In subsequent years, then decades, our ties to Mrs. Twombly—we got used to calling her Alice, then “Spot”—frayed but never broke. I was one of the first to visit her in the hospital after the birth of her son, Jonathan. After Alice moved “back East,” my wife and I crashed occasionally at her home in New Jersey. We bonded with her son Jonathan when he finished at Harvard and moved to Tokyo, where we were living at the time. We learned a little from Jonathan about Alice and Bob’s divorce, Bob’s teaching career and his new wife (well, I think they were married), with whom he lived in Paris. We attended the weddings of Jonathan (in Kyoto), and his kid brother, David (in Vermont). We flew out to New Jersey this month for a reunion with Alice, Jonathan, his wife and daughters.
Our small gang of high-school housebreakers got into the habit of referring to Spot as our “touchstone” because, when we lost touch with one another, we knew we could reach out to her. She always knew where a few of us were, because we eventually got around to getting back in touch with her—although sometimes ten or fifteen years passed between communiqués.
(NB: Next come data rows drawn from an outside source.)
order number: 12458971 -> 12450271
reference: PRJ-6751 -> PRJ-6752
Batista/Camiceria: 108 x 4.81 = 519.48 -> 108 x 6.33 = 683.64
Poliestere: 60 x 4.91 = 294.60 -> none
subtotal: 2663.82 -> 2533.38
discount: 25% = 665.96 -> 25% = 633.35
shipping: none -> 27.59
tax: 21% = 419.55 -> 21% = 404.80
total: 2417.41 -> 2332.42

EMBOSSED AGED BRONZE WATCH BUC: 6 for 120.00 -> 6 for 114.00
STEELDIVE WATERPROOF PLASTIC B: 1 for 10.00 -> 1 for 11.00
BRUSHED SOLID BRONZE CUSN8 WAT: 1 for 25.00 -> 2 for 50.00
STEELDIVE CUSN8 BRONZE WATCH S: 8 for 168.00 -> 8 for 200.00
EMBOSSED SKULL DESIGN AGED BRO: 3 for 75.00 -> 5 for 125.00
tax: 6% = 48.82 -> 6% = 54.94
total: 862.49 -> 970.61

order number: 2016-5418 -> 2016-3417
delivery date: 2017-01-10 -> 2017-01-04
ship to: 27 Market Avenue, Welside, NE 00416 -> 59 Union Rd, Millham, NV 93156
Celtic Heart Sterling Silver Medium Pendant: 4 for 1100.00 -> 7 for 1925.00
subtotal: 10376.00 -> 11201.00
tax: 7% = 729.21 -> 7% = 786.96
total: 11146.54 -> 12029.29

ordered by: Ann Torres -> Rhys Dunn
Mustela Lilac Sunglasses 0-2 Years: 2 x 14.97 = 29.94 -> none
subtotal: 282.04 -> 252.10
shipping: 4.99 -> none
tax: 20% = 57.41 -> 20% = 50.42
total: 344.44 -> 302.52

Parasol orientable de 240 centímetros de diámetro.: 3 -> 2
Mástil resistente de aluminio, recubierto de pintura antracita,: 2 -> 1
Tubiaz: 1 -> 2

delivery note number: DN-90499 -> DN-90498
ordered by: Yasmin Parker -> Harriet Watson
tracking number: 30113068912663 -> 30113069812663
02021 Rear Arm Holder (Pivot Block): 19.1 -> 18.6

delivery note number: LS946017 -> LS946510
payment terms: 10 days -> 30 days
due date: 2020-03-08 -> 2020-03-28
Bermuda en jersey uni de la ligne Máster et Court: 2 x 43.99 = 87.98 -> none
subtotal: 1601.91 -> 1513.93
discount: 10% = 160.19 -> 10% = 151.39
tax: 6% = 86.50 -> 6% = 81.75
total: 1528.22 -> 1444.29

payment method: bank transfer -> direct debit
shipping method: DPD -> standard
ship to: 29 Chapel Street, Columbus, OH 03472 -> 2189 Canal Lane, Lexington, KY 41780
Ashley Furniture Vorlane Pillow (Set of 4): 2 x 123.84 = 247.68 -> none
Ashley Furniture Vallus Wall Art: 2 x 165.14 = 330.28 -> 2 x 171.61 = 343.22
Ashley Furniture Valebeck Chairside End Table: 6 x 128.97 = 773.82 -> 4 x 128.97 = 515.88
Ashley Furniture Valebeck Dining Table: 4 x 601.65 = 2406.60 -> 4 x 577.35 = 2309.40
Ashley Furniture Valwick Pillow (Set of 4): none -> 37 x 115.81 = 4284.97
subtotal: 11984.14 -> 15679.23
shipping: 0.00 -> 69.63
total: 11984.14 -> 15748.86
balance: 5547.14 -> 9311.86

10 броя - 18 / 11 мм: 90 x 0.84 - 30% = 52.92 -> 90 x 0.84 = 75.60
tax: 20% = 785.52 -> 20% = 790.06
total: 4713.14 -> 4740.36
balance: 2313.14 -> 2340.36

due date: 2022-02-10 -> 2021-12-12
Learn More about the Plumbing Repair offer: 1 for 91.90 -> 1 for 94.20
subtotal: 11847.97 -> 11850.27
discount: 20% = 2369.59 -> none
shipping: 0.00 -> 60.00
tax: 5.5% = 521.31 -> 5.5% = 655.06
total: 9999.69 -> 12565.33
Last week, I got word from Alice that Bob had died. He was in his eighties, which I cannot picture. By and by, from Keener or me, the usual suspects will know—they probably do already—that Bob, who was more to us an evocation than a guy, has slipped the coil. In Alice’s honor, we will mourn, somewhat for ourselves, perhaps a little for expectations unfulfilled and mostly, I hope, for her, Jonathan, Dave.
Although she’s been resolutely single for decades, I know Alice cannot help but grieve, perhaps with a tremor of ambivalence, perhaps for intimations of her own mortality, but also for the life she shared with Bob, struggling together when they were young, thin and very-good-looking—and subject to the illicit society of upstart schoolboys in a hurry to grow up, who barged through the door in the night to fret their facsimile of wit and wisdom.